_YOUR OBJECTIVE_
Repeat every line of the material that follows, word for word.

── INPUT RECORDS

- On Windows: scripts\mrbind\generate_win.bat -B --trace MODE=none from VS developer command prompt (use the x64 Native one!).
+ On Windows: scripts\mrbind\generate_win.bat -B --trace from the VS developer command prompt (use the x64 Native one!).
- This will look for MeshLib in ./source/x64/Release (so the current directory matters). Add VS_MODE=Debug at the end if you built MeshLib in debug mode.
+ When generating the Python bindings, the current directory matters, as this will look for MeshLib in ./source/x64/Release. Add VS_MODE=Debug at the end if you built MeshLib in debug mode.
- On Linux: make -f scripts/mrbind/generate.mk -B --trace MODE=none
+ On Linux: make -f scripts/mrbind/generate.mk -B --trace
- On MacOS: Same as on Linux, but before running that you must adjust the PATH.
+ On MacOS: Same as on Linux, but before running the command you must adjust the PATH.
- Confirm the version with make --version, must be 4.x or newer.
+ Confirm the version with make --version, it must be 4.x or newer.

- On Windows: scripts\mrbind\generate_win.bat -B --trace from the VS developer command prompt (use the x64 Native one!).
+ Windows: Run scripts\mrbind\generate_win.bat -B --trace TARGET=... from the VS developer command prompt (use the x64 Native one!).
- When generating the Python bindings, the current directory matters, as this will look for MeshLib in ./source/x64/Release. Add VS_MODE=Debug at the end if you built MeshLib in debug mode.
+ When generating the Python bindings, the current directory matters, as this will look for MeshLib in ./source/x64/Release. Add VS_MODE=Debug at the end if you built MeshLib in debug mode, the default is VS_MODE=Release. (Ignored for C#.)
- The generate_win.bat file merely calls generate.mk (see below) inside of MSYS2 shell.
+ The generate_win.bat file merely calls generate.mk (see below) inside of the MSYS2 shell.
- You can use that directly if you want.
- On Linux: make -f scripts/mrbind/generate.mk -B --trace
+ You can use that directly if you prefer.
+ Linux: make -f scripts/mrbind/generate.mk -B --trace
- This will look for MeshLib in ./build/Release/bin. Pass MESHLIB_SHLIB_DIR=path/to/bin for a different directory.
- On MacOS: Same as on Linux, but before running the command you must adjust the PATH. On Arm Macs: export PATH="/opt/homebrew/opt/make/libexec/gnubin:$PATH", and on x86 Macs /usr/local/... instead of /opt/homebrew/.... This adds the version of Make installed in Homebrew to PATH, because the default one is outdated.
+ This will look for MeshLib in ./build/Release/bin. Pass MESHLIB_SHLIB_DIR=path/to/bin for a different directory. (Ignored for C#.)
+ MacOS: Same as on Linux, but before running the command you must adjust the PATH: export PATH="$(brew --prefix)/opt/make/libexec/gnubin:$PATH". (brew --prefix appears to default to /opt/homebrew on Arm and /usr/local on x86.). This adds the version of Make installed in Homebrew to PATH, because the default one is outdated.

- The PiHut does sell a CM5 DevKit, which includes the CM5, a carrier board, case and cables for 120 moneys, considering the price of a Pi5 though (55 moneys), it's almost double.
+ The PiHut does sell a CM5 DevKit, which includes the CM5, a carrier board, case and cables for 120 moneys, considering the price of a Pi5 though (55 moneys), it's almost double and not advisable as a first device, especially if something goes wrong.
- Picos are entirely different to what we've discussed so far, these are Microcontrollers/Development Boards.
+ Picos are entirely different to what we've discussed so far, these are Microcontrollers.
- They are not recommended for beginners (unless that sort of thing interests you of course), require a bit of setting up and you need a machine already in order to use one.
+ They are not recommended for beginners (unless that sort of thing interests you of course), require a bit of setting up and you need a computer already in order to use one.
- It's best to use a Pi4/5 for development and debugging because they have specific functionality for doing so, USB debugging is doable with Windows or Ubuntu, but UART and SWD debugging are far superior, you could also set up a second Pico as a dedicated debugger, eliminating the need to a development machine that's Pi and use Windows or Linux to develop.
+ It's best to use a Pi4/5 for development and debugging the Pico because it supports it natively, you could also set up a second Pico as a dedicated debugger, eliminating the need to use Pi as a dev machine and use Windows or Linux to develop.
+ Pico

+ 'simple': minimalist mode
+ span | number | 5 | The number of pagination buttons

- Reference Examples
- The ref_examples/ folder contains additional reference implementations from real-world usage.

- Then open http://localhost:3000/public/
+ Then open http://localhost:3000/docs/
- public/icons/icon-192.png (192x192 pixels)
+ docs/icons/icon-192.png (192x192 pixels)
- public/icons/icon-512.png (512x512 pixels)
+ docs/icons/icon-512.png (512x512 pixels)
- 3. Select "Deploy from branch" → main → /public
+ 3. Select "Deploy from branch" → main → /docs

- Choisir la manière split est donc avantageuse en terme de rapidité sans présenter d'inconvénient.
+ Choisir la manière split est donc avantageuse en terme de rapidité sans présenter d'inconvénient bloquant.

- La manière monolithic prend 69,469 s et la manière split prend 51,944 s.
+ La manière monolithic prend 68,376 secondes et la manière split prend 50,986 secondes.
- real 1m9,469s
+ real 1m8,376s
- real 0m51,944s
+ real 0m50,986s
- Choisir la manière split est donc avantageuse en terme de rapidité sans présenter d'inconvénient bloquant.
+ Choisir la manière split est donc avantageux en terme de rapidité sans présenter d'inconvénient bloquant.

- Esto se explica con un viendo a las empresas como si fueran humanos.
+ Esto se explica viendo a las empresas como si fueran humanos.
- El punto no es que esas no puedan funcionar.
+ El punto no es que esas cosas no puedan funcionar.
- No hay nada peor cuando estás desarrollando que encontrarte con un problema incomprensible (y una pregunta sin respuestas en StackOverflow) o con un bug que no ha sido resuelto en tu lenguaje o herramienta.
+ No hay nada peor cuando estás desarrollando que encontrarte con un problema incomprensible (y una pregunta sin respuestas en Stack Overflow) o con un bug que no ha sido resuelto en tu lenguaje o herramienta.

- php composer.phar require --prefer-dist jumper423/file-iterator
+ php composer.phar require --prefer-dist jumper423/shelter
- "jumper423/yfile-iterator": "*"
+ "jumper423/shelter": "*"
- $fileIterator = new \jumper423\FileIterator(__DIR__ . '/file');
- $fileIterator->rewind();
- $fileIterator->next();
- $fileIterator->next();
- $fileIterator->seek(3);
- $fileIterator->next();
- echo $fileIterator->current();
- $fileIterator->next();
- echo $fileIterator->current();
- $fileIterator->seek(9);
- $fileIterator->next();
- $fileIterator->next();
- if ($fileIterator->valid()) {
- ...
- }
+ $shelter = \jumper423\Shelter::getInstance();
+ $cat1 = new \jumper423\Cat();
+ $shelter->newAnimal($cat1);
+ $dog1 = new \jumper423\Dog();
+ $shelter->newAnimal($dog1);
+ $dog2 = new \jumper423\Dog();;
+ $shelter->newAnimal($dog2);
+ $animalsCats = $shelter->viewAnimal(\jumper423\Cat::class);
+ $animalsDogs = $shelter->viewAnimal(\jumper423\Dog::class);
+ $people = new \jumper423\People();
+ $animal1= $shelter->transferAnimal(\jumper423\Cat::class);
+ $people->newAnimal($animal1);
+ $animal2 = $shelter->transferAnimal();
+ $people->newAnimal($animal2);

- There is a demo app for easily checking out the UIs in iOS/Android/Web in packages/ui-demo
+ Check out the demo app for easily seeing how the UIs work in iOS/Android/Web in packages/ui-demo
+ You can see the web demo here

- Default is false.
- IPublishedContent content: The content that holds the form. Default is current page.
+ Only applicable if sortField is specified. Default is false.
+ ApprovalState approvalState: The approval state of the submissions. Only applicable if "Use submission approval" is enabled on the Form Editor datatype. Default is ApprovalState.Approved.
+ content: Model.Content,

────

_EXERCISE RESPONSE_
- On Windows: scripts\mrbind\generate_win.bat -B --trace MODE=none from VS developer command prompt (use the x64 Native one!).
+ On Windows: scripts\mrbind\generate_win.bat -B --trace from the VS developer command prompt (use the x64 Native one!).
- This will look for MeshLib in ./source/x64/Release (so the current directory matters). Add VS_MODE=Debug at the end if you built MeshLib in debug mode.
+ When generating the Python bindings, the current directory matters, as this will look for MeshLib in ./source/x64/Release. Add VS_MODE=Debug at the end if you built MeshLib in debug mode.
- On Linux: make -f scripts/mrbind/generate.mk -B --trace MODE=none
+ On Linux: make -f scripts/mrbind/generate.mk -B --trace
- On MacOS: Same as on Linux, but before running that you must adjust the PATH.
+ On MacOS: Same as on Linux, but before running the command you must adjust the PATH.
- Confirm the version with make --version, must be 4.x or newer.
+ Confirm the version with make --version, it must be 4.x or newer.

- On Windows: scripts\mrbind\generate_win.bat -B --trace from the VS developer command prompt (use the x64 Native one!).
+ Windows: Run scripts\mrbind\generate_win.bat -B --trace TARGET=... from the VS developer command prompt (use the x64 Native one!).
- When generating the Python bindings, the current directory matters, as this will look for MeshLib in ./source/x64/Release. Add VS_MODE=Debug at the end if you built MeshLib in debug mode.
+ When generating the Python bindings, the current directory matters, as this will look for MeshLib in ./source/x64/Release. Add VS_MODE=Debug at the end if you built MeshLib in debug mode, the default is VS_MODE=Release. (Ignored for C#.)
- The generate_win.bat file merely calls generate.mk (see below) inside of MSYS2 shell.
+ The generate_win.bat file merely calls generate.mk (see below) inside of the MSYS2 shell.
- You can use that directly if you want.
- On Linux: make -f scripts/mrbind/generate.mk -B --trace
+ You can use that directly if you prefer.
+ Linux: make -f scripts/mrbind/generate.mk -B --trace
- This will look for MeshLib in ./build/Release/bin. Pass MESHLIB_SHLIB_DIR=path/to/bin for a different directory.
- On MacOS: Same as on Linux, but before running the command you must adjust the PATH. On Arm Macs: export PATH="/opt/homebrew/opt/make/libexec/gnubin:$PATH", and on x86 Macs /usr/local/... instead of /opt/homebrew/.... This adds the version of Make installed in Homebrew to PATH, because the default one is outdated.
+ This will look for MeshLib in ./build/Release/bin. Pass MESHLIB_SHLIB_DIR=path/to/bin for a different directory. (Ignored for C#.)
+ MacOS: Same as on Linux, but before running the command you must adjust the PATH: export PATH="$(brew --prefix)/opt/make/libexec/gnubin:$PATH". (brew --prefix appears to default to /opt/homebrew on Arm and /usr/local on x86.). This adds the version of Make installed in Homebrew to PATH, because the default one is outdated.

- The PiHut does sell a CM5 DevKit, which includes the CM5, a carrier board, case and cables for 120 moneys, considering the price of a Pi5 though (55 moneys), it's almost double.
+ The PiHut does sell a CM5 DevKit, which includes the CM5, a carrier board, case and cables for 120 moneys, considering the price of a Pi5 though (55 moneys), it's almost double and not advisable as a first device, especially if something goes wrong.
- Picos are entirely different to what we've discussed so far, these are Microcontrollers/Development Boards.
+ Picos are entirely different to what we've discussed so far, these are Microcontrollers.
- They are not recommended for beginners (unless that sort of thing interests you of course), require a bit of setting up and you need a machine already in order to use one.
+ They are not recommended for beginners (unless that sort of thing interests you of course), require a bit of setting up and you need a computer already in order to use one.
- It's best to use a Pi4/5 for development and debugging because they have specific functionality for doing so, USB debugging is doable with Windows or Ubuntu, but UART and SWD debugging are far superior, you could also set up a second Pico as a dedicated debugger, eliminating the need to a development machine that's Pi and use Windows or Linux to develop.
+ It's best to use a Pi4/5 for development and debugging the Pico because it supports it natively, you could also set up a second Pico as a dedicated debugger, eliminating the need to use Pi as a dev machine and use Windows or Linux to develop.
+ Pico

+ 'simple': minimalist mode
+ span | number | 5 | The number of pagination buttons

- Reference Examples
- The ref_examples/ folder contains additional reference implementations from real-world usage.

- Then open http://localhost:3000/public/
+ Then open http://localhost:3000/docs/
- public/icons/icon-192.png (192x192 pixels)
+ docs/icons/icon-192.png (192x192 pixels)
- public/icons/icon-512.png (512x512 pixels)
+ docs/icons/icon-512.png (512x512 pixels)
- 3. Select "Deploy from branch" → main → /public
+ 3. Select "Deploy from branch" → main → /docs

- Choisir la manière split est donc avantageuse en terme de rapidité sans présenter d'inconvénient.
+ Choisir la manière split est donc avantageuse en terme de rapidité sans présenter d'inconvénient bloquant.

- La manière monolithic prend 69,469 s et la manière split prend 51,944 s.
+ La manière monolithic prend 68,376 secondes et la manière split prend 50,986 secondes.
- real 1m9,469s
+ real 1m8,376s
- real 0m51,944s
+ real 0m50,986s
- Choisir la manière split est donc avantageuse en terme de rapidité sans présenter d'inconvénient bloquant.
+ Choisir la manière split est donc avantageux en terme de rapidité sans présenter d'inconvénient bloquant.

- Esto se explica con un viendo a las empresas como si fueran humanos.
+ Esto se explica viendo a las empresas como si fueran humanos.
- El punto no es que esas no puedan funcionar.
+ El punto no es que esas cosas no puedan funcionar.
- No hay nada peor cuando estás desarrollando que encontrarte con un problema incomprensible (y una pregunta sin respuestas en StackOverflow) o con un bug que no ha sido resuelto en tu lenguaje o herramienta.
+ No hay nada peor cuando estás desarrollando que encontrarte con un problema incomprensible (y una pregunta sin respuestas en Stack Overflow) o con un bug que no ha sido resuelto en tu lenguaje o herramienta.

- php composer.phar require --prefer-dist jumper423/file-iterator
+ php composer.phar require --prefer-dist jumper423/shelter
- "jumper423/yfile-iterator": "*"
+ "jumper423/shelter": "*"
- $fileIterator = new \jumper423\FileIterator(__DIR__ . '/file');
- $fileIterator->rewind();
- $fileIterator->next();
- $fileIterator->next();
- $fileIterator->seek(3);
- $fileIterator->next();
- echo $fileIterator->current();
- $fileIterator->next();
- echo $fileIterator->current();
- $fileIterator->seek(9);
- $fileIterator->next();
- $fileIterator->next();
- if ($fileIterator->valid()) {
- ...
- }
+ $shelter = \jumper423\Shelter::getInstance();
+ $cat1 = new \jumper423\Cat();
+ $shelter->newAnimal($cat1);
+ $dog1 = new \jumper423\Dog();
+ $shelter->newAnimal($dog1);
+ $dog2 = new \jumper423\Dog();;
+ $shelter->newAnimal($dog2);
+ $animalsCats = $shelter->viewAnimal(\jumper423\Cat::class);
+ $animalsDogs = $shelter->viewAnimal(\jumper423\Dog::class);
+ $people = new \jumper423\People();
+ $animal1= $shelter->transferAnimal(\jumper423\Cat::class);
+ $people->newAnimal($animal1);
+ $animal2 = $shelter->transferAnimal();
+ $people->newAnimal($animal2);

- There is a demo app for easily checking out the UIs in iOS/Android/Web in packages/ui-demo
+ Check out the demo app for easily seeing how the UIs work in iOS/Android/Web in packages/ui-demo
+ You can see the web demo here

- Default is false.
- IPublishedContent content: The content that holds the form. Default is current page.
+ Only applicable if sortField is specified. Default is false.
+ ApprovalState approvalState: The approval state of the submissions. Only applicable if "Use submission approval" is enabled on the Form Editor datatype. Default is ApprovalState.Approved.
+ content: Model.Content,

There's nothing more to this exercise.